Upon powering the controller, ACCU BREW 2000 is displayed. Upon hitting any key, the main menu (Display Menu - Input Menu - Start/Stop) is displayed. Pressing NEXT scrolls the menu, pressing ENTER goes forward, and pressing CLEAR goes backwards. See Controller Menu for the controller's various options. A ten-key keypad is used to input numerical data along with the ENTER and CLEAR key. In addition to using the Input function, keys 1 and 7 are used to directly increase and decrease pump speed. Dedicated keys are included to enable the mash heater, liquor heater, and pump heater, and LEDís are used to indicated whether each of these are activated.

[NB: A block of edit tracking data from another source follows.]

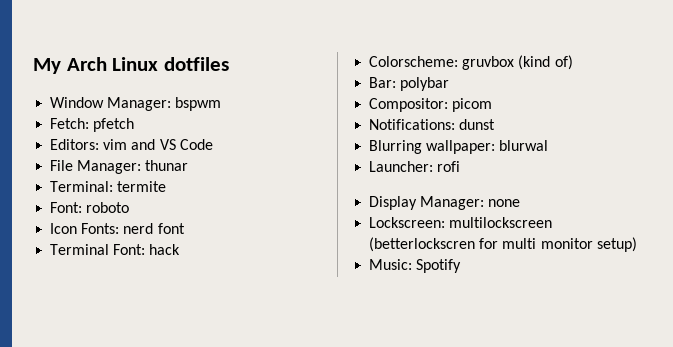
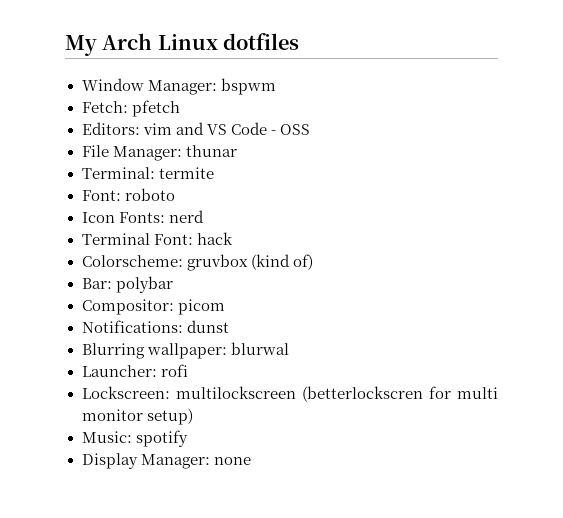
(213, 144) none -> [270,124,310,135] - OSS
[157,223,185,234] font -> (204, 216) none
[369,196,521,210] // Display Manager: none -> (188, 370) none
[416,259,462,273] Spotify -> [135,430,188,447] [81,453,251,469] spotify // Display Manager: none

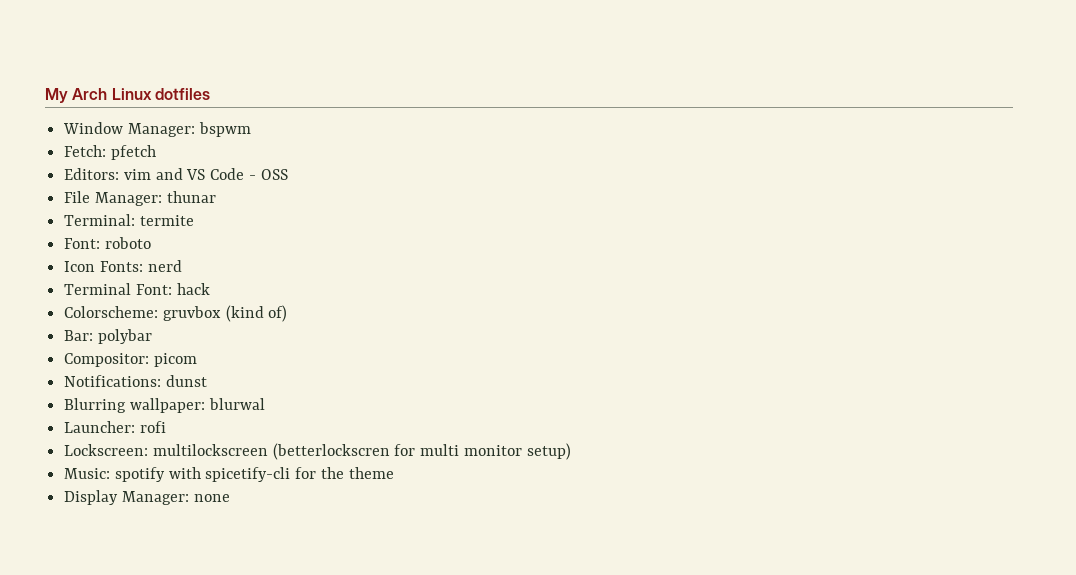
(188, 438) none -> [168,467,394,482] with spicetify-cli for the theme

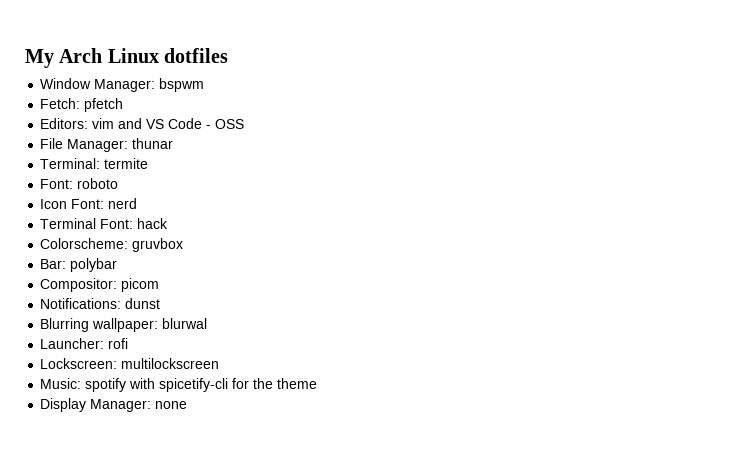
[99,261,143,272] Fonts: -> [71,199,105,209] Font:
[225,305,288,322] (kind of) -> (184, 245) none
[272,443,571,460] (betterlockscren for multi monitor setup) -> (220, 363) none

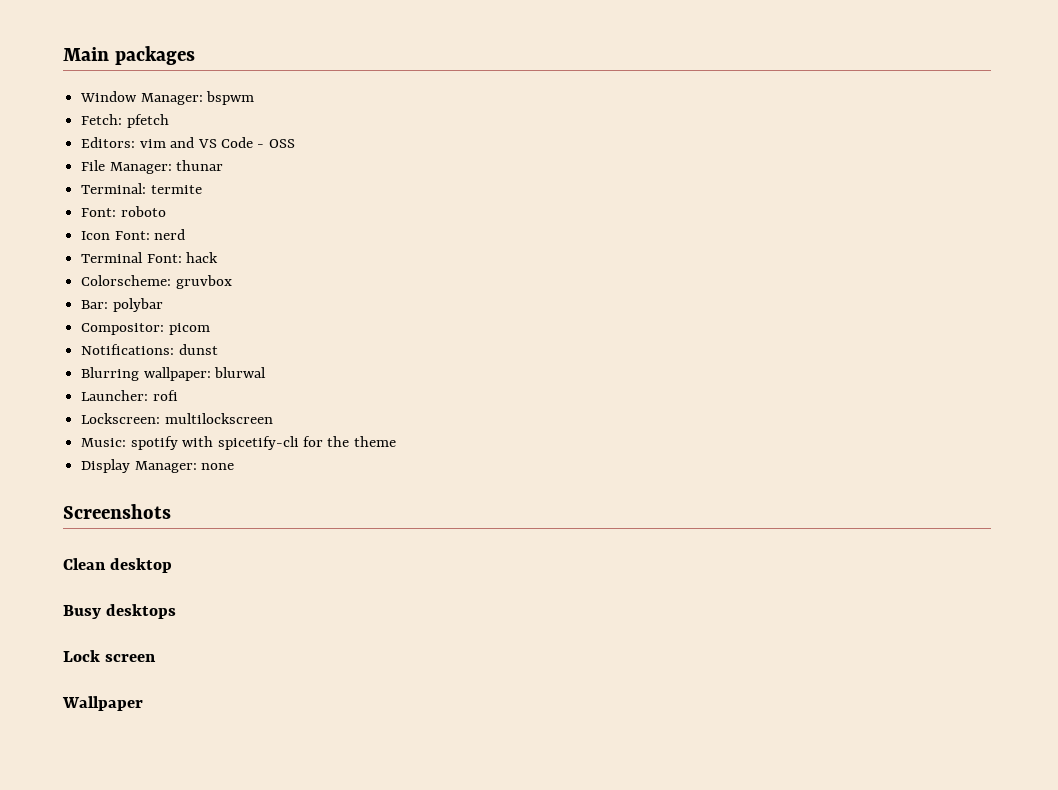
[25,48,229,68] My Arch Linux dotfiles -> [63,46,195,65] Main packages
(188, 405) none -> [63,504,171,519] [63,558,173,573] [63,604,177,619] [63,650,157,662] [62,696,143,711] // Screenshots // Clean desktop // Busy desktops // Lock screen // Wallpaper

All functions of the controller are housed in a single controller. The controller has a 16 key keypad and 40-character display for as a user interface. A RS-232 port is available for exporting data to 3rd party systems (i.e. Excel). Two temperature sensors are directly monitored consisting of pump discharge temperature (i.e. mash) and liquor temperature. Pump speed, liquor heater, and mash heater are directly controlled by the device, and 120 volts is directly accepted.

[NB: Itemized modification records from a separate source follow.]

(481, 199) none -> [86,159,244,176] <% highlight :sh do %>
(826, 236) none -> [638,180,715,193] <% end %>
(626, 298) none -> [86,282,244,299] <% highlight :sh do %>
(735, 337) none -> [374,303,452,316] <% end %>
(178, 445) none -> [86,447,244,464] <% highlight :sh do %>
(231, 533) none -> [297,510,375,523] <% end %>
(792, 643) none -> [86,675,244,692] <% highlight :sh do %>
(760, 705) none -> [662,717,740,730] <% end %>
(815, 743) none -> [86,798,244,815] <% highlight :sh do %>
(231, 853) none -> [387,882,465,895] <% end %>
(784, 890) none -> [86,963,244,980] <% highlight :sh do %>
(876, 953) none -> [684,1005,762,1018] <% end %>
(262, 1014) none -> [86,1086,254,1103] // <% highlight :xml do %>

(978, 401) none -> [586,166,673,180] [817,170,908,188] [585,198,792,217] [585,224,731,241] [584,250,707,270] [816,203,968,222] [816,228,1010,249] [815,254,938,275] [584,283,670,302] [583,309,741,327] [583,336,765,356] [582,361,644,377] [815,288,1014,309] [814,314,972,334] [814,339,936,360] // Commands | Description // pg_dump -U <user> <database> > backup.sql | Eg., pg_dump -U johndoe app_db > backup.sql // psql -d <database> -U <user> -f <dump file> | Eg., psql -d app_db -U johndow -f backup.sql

Both the mash (actually pump discharge) temperature and liquor temperature have resolution of 0.01 degrees Fahrenheit. Thermistors are measured using 14-bit A/D converters, and a lookup table to linierize the signal. A 2nd order hardware filter is used to eliminate most noise. A least squares regression software filter is implemented to eliminate remaining noise and calculate rates of change.
Both the mash and liquor heaters have 256 distinct power levels. A zero-crossover triac sources between zero to 255 60-hertz half-cycles using a duty cycle of 255 60-herzt half-cycles. Filters are incorporated to prevent power spikes.
The pump has 65,536 distinct power levels, however, software coverts this to 100 levels. An opticouple measures when the AC cycle crosses zero, and a triac is activated at the appropriate time. Filters are incorporated to prevent power spikes and damage to the pump.
The high voltage circuits (heater control, pump control, and power supply) and the low voltage circuits (microprocessor, display, keypad, and communication interface) are isolated from one another using opticouples and transformers.
Power control devices are heat sunk to the chassis to efficiently dissipate heat. A terminal strip is utilized to connect 120 volt power as well as mash heater, liquor heater, and pump loads.
For archive purposes, data may be exported to a CSV file and imported input a 3rd party system such as Excel.
For schematic drawings, see the following:
- Main Schematic
- Power Supply Schematic
- Mash Heater Schematic
- Liquor Heater Schematic
- Pump Schematic
- Mash and Liquor Temperature Schematic
- Data Acquisition Schematic
Thermistors are used to monitor both pump discharge (mash) temperature and liquor tank temperature. While thermistors are inherently nonlinear, they are more responsive than RTDís and thermocouples and nonlinearity is addressed by the controller.